Task prompt: The answer must repeat every record exactly, with all pictures omitted.

Provided records:
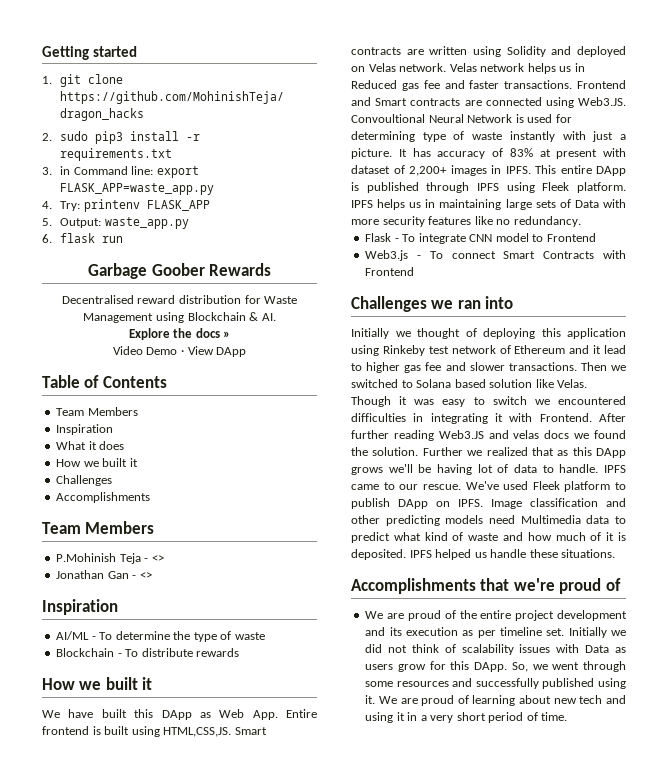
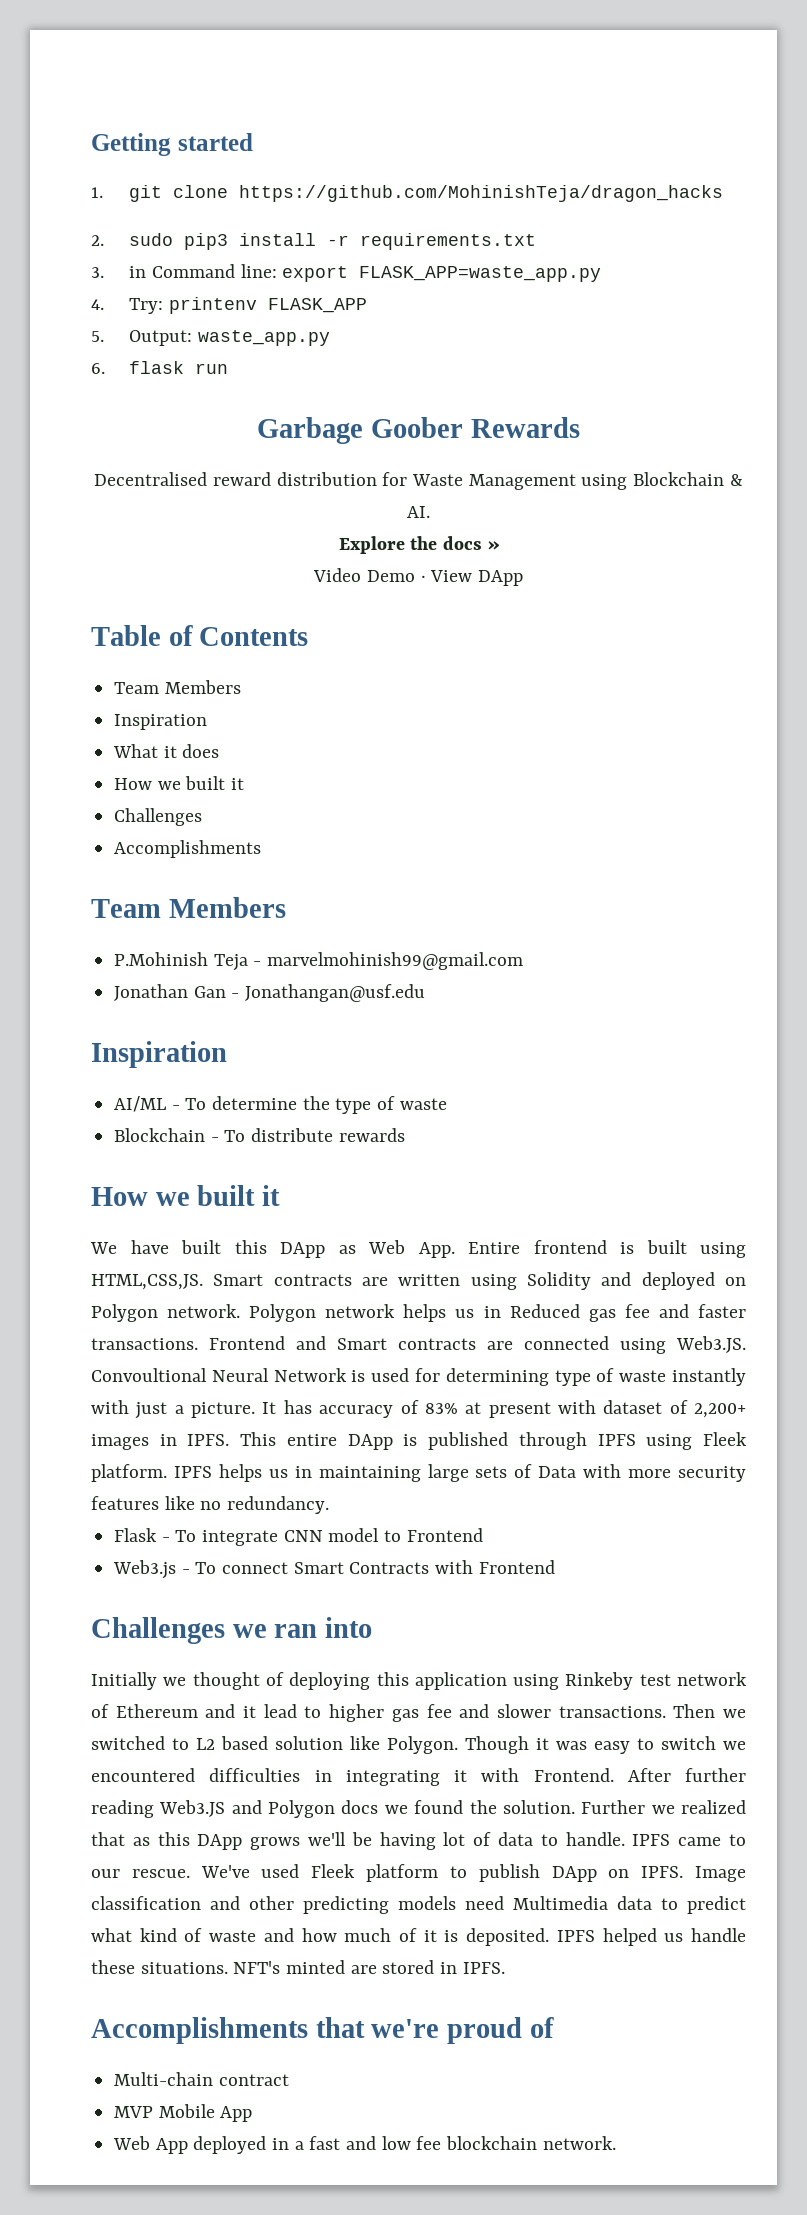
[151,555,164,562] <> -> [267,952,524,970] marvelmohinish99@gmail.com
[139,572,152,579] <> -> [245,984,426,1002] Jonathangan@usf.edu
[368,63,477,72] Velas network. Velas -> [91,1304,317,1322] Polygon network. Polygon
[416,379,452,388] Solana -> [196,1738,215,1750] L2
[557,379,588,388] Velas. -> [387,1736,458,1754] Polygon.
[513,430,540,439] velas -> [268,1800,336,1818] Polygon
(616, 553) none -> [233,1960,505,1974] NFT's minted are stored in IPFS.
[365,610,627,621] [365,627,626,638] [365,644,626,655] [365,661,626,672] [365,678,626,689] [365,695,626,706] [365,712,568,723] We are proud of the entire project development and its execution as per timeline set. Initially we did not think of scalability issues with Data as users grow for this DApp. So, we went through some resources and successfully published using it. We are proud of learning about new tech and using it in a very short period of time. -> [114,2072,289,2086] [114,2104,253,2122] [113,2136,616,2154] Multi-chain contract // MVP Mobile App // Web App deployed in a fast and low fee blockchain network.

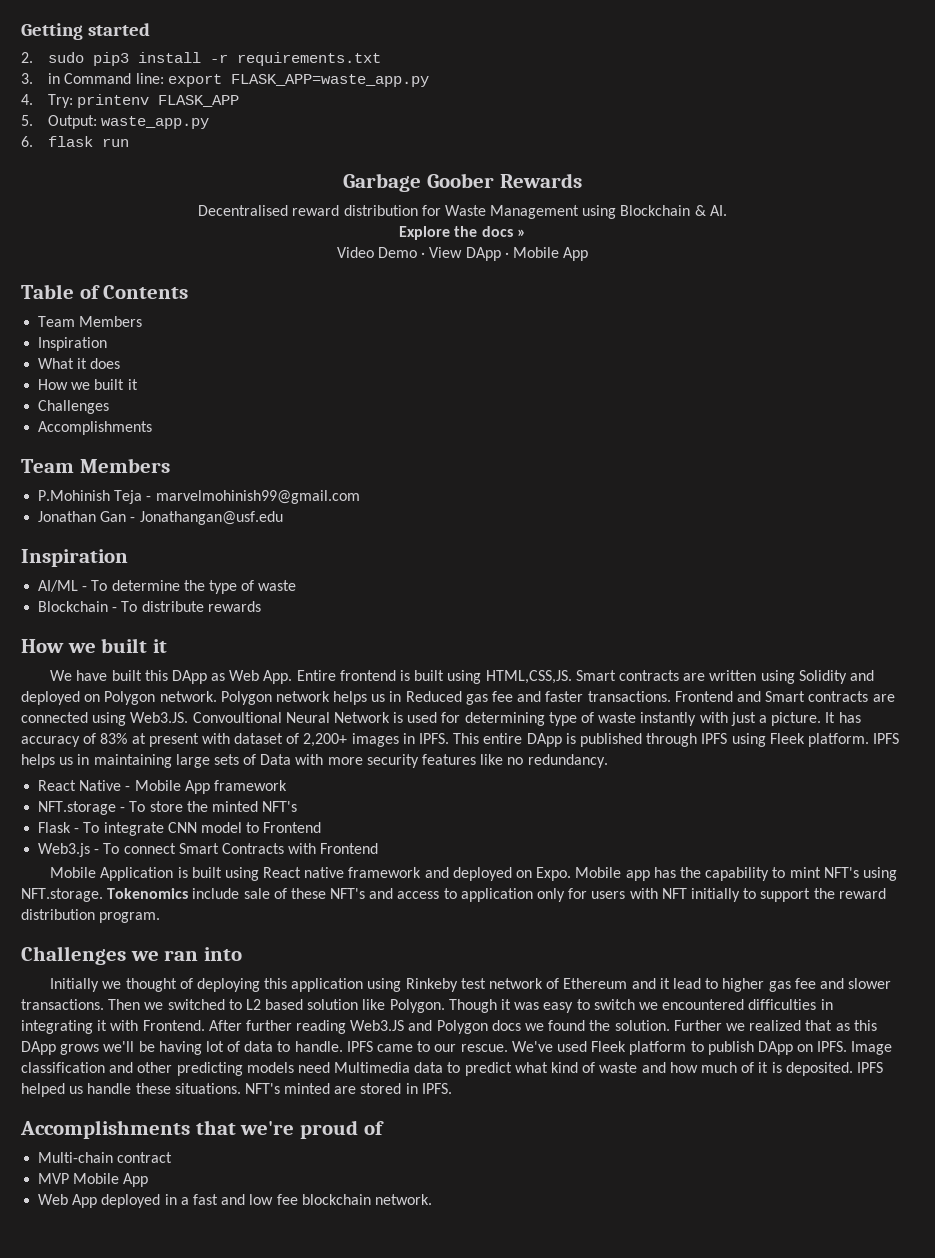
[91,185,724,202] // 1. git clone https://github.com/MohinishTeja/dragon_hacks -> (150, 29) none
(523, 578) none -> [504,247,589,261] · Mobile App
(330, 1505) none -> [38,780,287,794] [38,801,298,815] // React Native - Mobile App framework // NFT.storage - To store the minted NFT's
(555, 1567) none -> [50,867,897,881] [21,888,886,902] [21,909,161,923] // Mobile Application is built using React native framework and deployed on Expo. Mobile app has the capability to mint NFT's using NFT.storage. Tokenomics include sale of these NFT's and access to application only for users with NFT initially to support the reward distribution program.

Written response:
[151,555,164,562] <> -> [267,952,524,970] marvelmohinish99@gmail.com
[139,572,152,579] <> -> [245,984,426,1002] Jonathangan@usf.edu
[368,63,477,72] Velas network. Velas -> [91,1304,317,1322] Polygon network. Polygon
[416,379,452,388] Solana -> [196,1738,215,1750] L2
[557,379,588,388] Velas. -> [387,1736,458,1754] Polygon.
[513,430,540,439] velas -> [268,1800,336,1818] Polygon
(616, 553) none -> [233,1960,505,1974] NFT's minted are stored in IPFS.
[365,610,627,621] [365,627,626,638] [365,644,626,655] [365,661,626,672] [365,678,626,689] [365,695,626,706] [365,712,568,723] We are proud of the entire project development and its execution as per timeline set. Initially we did not think of scalability issues with Data as users grow for this DApp. So, we went through some resources and successfully published using it. We are proud of learning about new tech and using it in a very short period of time. -> [114,2072,289,2086] [114,2104,253,2122] [113,2136,616,2154] Multi-chain contract // MVP Mobile App // Web App deployed in a fast and low fee blockchain network.

[91,185,724,202] // 1. git clone https://github.com/MohinishTeja/dragon_hacks -> (150, 29) none
(523, 578) none -> [504,247,589,261] · Mobile App
(330, 1505) none -> [38,780,287,794] [38,801,298,815] // React Native - Mobile App framework // NFT.storage - To store the minted NFT's
(555, 1567) none -> [50,867,897,881] [21,888,886,902] [21,909,161,923] // Mobile Application is built using React native framework and deployed on Expo. Mobile app has the capability to mint NFT's using NFT.storage. Tokenomics include sale of these NFT's and access to application only for users with NFT initially to support the reward distribution program.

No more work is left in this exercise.